Checkout [PEP8](https://www.python.org/dev/peps/pep-0008/) and use a [linter](https://jupyterlab-code-formatter.readthedocs.io/en/latest/index.html) if needed.

Google, Google, Google. Use [Stack Overflow](https://stackoverflow.com/) and the [pandas reference](https://pandas.pydata.org/pandas-docs/stable/reference/index.html) to find the answer you're after.

A warning: data-scientific Python is the wild-west. There are often many ways to achieve the same thing. Although this provides flexibility, it can cause confusion when learning. Don't be put off if it's not clear when and why to use a certain method over another.
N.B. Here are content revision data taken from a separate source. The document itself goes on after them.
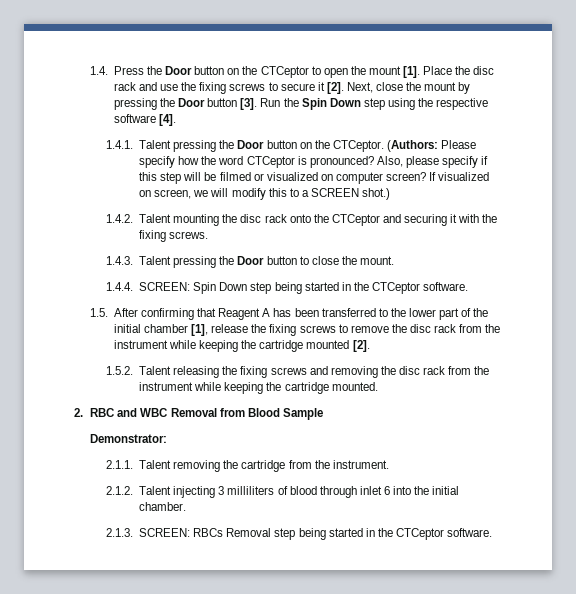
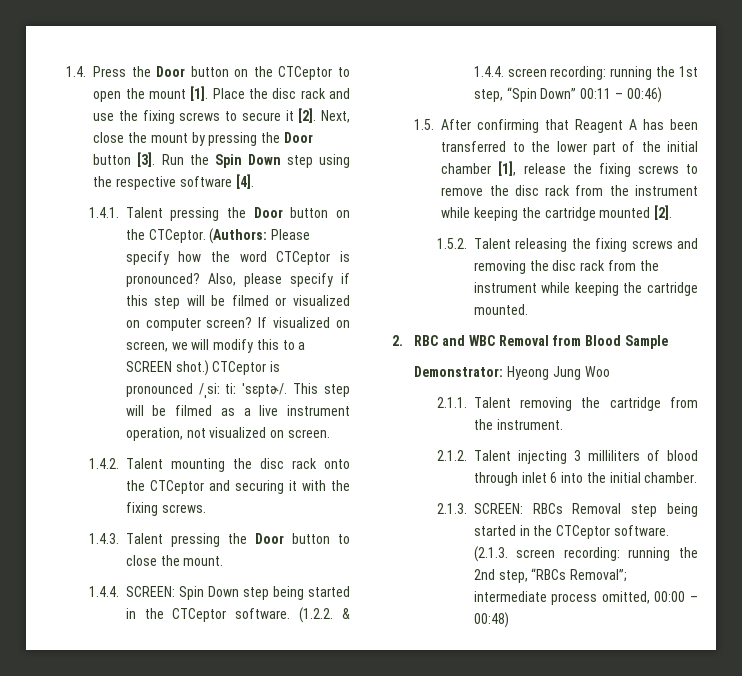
+ CTCeptor is pronounced /ˌsiː tiː ˈsɛptɚ/. This step will be filmed as a live instrument operation, not visualized on screen.
+ (1.2.2. & 1.4.4. screen recording: running the 1st step, “Spin Down” 00:11 – 00:46)
- Demonstrator:
+ Demonstrator: Hyeong Jung Woo
+ (2.1.3. screen recording: running the 2nd step, “RBCs Removal”; intermediate process omitted, 00:00 – 00:48)

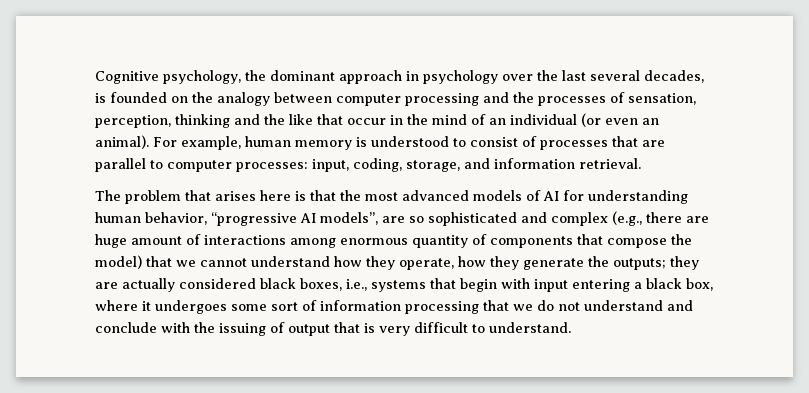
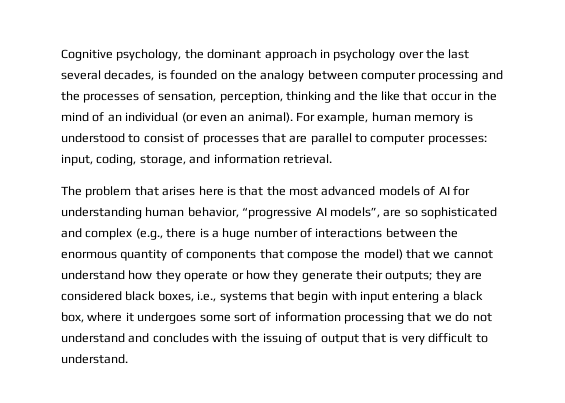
- The problem that arises here is that the most advanced models of AI for understanding human behavior, “progressive AI models”, are so sophisticated and complex (e.g., there are huge amount of interactions among enormous quantity of components that compose the model) that we cannot understand how they operate, how they generate the outputs;
+ The problem that arises here is that the most advanced models of AI for understanding human behavior, “progressive AI models”, are so sophisticated and complex (e.g., there is a huge number of interactions between the enormous quantity of components that compose the model) that we cannot understand how they operate or how they generate their outputs;
- they are actually considered black boxes, i.e., systems that begin with input entering a black box, where it undergoes some sort of information processing that we do not understand and conclude with the issuing of output that is very difficult to understand.
+ they are considered black boxes, i.e., systems that begin with input entering a black box, where it undergoes some sort of information processing that we do not understand and concludes with the issuing of output that is very difficult to understand.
There might not even be a reason at all more than personal preference.

## Getting Started with pandas

### What is pandas?

Let's ask the team:

> pandas is a fast, powerful, flexible and easy to use open source data analysis and manipulation tool,
built on top of the Python programming language.

In short, pandas allows you to:
- Read/write data using a wide variety of formats
- Manipulate and transform data
- Combine data sources together (session 4)
- Perform basic analysis and visualisation

It is part of the [SciPy stack](https://www.scipy.org/stackspec.html), a collection of Python packages for scientific programming (closely related to data science).

Once installed (see [bonus session one](https://education.wdss.io/python-for-data-science/bonus-one)), you can import (using its usual alias of `pd`).

In [None]:
# Import pandas


### Importing CSVs

In this session, we'll be looking at the [wine quality](https://archive.ics.uci.edu/ml/datasets/wine+quality) dataset from the [UCI Machine Learning Repository](https://archive.ics.uci.edu/ml/index.php). You can download this directly from the site (we'll only be using the data for red wine), or find it on this session's [materials](https://education.wdss.io/python-for-data-science/session-one) on the course website.

CSV stands for comma-separated value, and are plain text files used to store tabular data, one observation per line, and with values separated by commas. E.g.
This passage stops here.